» EXERCISE GOAL
Look below and pull out each line with the word "yarn".

» THE RECORDS

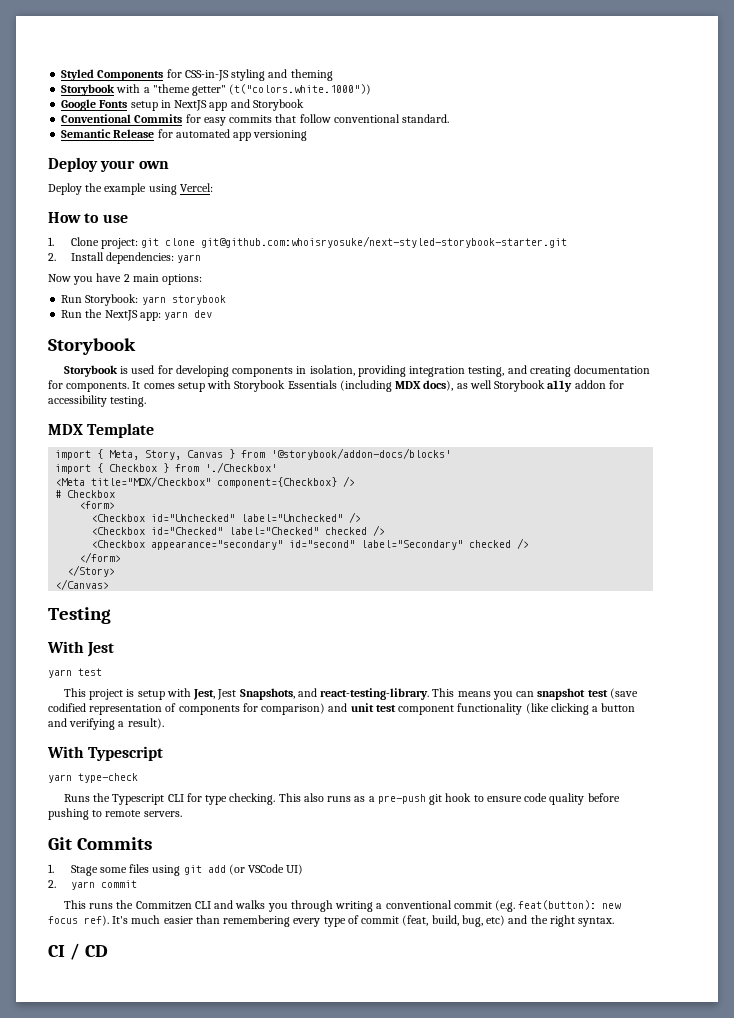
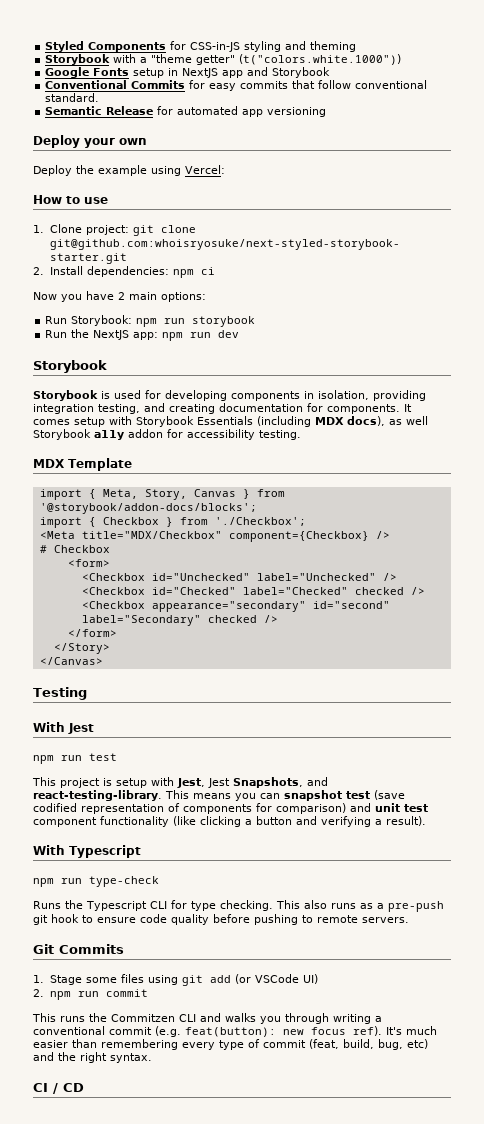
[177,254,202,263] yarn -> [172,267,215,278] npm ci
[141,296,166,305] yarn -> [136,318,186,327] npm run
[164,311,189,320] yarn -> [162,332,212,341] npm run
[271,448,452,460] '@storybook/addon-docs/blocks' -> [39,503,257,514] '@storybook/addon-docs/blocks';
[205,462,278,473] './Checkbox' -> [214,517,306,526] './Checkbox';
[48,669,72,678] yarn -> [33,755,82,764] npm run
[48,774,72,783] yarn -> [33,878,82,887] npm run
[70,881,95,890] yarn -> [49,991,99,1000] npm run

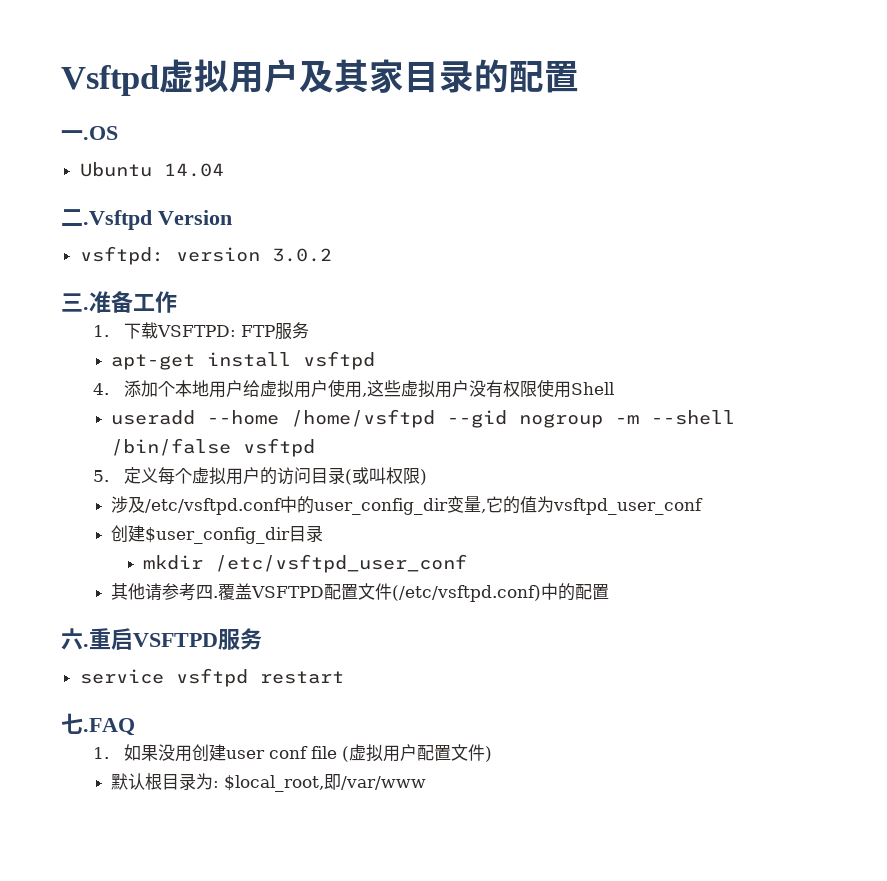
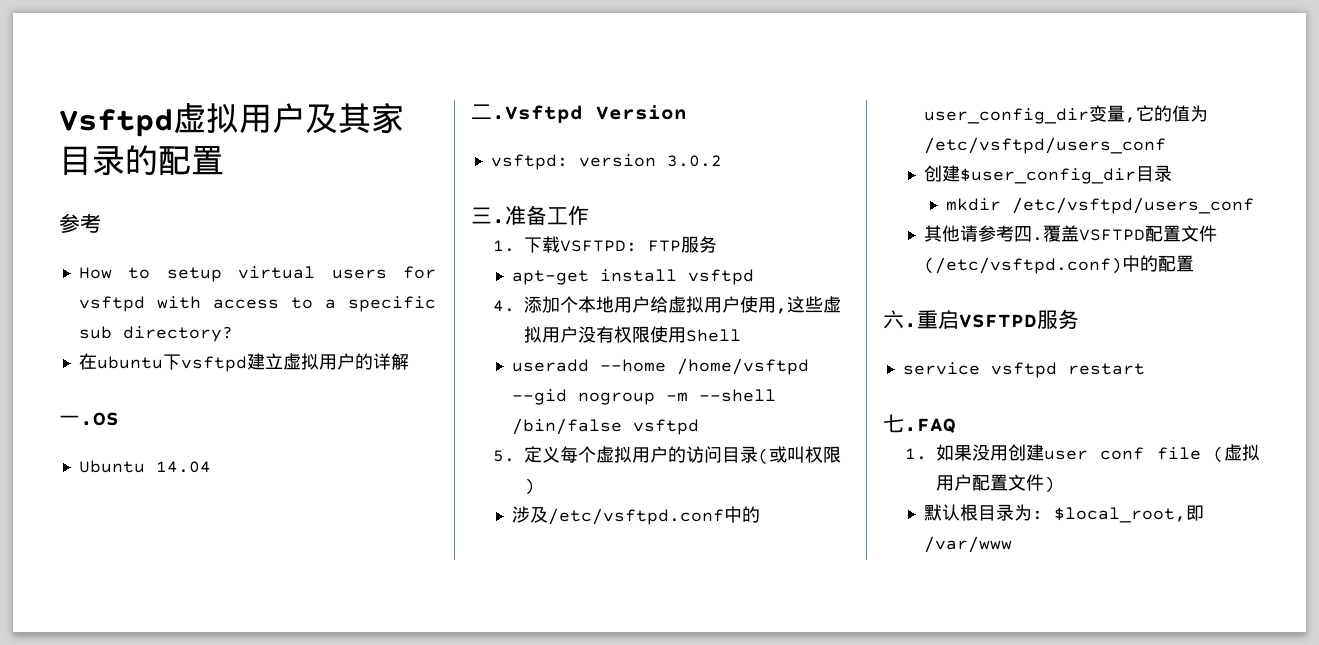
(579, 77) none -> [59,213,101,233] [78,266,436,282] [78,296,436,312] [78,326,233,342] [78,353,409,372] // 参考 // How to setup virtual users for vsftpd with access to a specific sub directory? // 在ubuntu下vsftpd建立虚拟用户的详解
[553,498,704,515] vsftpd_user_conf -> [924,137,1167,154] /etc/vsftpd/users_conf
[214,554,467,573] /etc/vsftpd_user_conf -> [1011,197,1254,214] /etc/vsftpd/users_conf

» TASK ANSWER
[177,254,202,263] yarn -> [172,267,215,278] npm ci
[141,296,166,305] yarn -> [136,318,186,327] npm run
[164,311,189,320] yarn -> [162,332,212,341] npm run
[48,669,72,678] yarn -> [33,755,82,764] npm run
[48,774,72,783] yarn -> [33,878,82,887] npm run
[70,881,95,890] yarn -> [49,991,99,1000] npm run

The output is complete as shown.